Interconnected tools
Tools now encompass the entire system design flow. This means that something like wire harness tools now have the capability of being connected to their PCB tools, which are then combined and used for designing systems and even systems of systems.
Tools like the one Guo mentioned earlier in the article are also typically driven by knowledge based automation for every decision-making point of a design flow. This makes it possible for even novices and amateurs in the design field to complete a design quickly.
Engineers also want to know how they can do collision checking and can ensure that all ports fit perfectly on the circuit board, and soon.
This is why it became important to integrate the mechanical world into EDA tools. If the tool has support for Incremental Design Exchange format (IDX) files, it would help in the integration of design files from EDA tools to mechanical design tools like SolidWorks. The benefit here is that IDX allows incremental changes to the design file, in addition to making the file sizes smaller.
Tools for the IoT
Every other engineer we meet is into designing some product or the other for the IoT. So we thought it would be a good idea to have one section focusing entirely on the software tools available for those working on IoT products.
If you are trying to build M2M applications like remote monitoring or fleet management, M2MLabs Mainspring is a good framework that you could check out. Written in Java, it is an open source framework that allows flexible modelling of devices, their parts and characteristics. For instance, a temperature sensor can have a set of attributes related to indoor and outdoor data that it sends.

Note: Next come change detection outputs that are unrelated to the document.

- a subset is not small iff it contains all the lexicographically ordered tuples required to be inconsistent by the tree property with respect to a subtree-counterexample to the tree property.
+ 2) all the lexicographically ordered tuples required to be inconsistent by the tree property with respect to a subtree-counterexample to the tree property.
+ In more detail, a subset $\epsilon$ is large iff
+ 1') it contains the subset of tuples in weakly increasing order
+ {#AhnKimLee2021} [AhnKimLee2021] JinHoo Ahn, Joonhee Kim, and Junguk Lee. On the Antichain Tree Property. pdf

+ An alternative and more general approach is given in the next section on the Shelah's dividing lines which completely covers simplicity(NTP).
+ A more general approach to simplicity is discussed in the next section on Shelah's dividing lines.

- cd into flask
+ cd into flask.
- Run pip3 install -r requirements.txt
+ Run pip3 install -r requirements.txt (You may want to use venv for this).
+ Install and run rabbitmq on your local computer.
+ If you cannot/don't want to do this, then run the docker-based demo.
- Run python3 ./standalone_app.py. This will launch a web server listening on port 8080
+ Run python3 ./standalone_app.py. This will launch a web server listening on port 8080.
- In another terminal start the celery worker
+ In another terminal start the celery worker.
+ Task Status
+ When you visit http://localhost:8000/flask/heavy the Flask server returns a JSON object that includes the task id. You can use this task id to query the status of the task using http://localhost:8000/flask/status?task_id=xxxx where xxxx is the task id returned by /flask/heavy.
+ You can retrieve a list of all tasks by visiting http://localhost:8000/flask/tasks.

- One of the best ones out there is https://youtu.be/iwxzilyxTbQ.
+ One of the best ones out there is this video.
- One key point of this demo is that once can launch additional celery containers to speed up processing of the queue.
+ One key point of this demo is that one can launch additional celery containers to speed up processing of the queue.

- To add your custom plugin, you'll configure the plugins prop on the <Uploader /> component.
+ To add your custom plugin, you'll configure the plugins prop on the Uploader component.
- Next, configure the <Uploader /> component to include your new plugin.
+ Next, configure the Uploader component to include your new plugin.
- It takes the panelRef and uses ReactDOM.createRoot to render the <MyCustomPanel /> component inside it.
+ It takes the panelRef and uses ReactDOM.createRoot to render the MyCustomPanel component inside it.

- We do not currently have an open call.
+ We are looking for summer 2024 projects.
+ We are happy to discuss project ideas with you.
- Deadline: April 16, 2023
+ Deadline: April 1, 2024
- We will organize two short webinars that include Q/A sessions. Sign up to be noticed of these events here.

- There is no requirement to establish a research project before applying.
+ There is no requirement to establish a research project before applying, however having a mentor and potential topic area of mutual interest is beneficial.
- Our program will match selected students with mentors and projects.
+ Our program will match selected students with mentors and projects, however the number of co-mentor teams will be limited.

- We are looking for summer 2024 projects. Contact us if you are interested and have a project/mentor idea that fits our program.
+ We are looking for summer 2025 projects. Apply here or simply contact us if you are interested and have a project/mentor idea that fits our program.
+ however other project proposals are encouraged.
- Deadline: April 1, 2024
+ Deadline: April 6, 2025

All data is time-stamped and sent according to a REST Web service. When new data is received, it triggers execution of Groovy scripts (programming language for Java platform) to perform boundary checking of data, interpolation or threshold supervision. Data is stored on scalablenoSQL database.
DeviceHive and the IoT toolkit are other frameworks that you could try out, too.
Node-RED is a tool for wiring together hardware devices and online services through different flows. It works with popular boards like Raspberry Pi (or Raspi), BeagleBone Black and Arduino. Flows could be created by adding an inject node and a debug node and then wiring the two together through a simple drag-and-drop GUI. You can then deploy the nodes. If you want to apply some function to each message from the inject node to the debug node, you can add a function node in between these—it is that simple!
Intel XDK IoT edition is a software tool that also uses Javascript to define the behaviour of an IoT device. It allows you to design a companion app I/O for the IoT device and control it from another smart device.
Wyliodrin is a tool that Intel recommends. It can be used to create IoT projects using just your browser. Being a cloud based tool, it saves everything automatically, works in most browsers and is compatible with most popular boards. It allows boards to talk to each other, and enables mobile devices and Web services to talk to the board.
There are also neutral home automation software like OpenHAB that allow smart devices in your home to talk to each other. Being vendor-neutral, it allows users to easily add new features to their devices. To top these off, there are middleware like IoTSyS and OpenIoT that ease the process of communicating data to and from devices.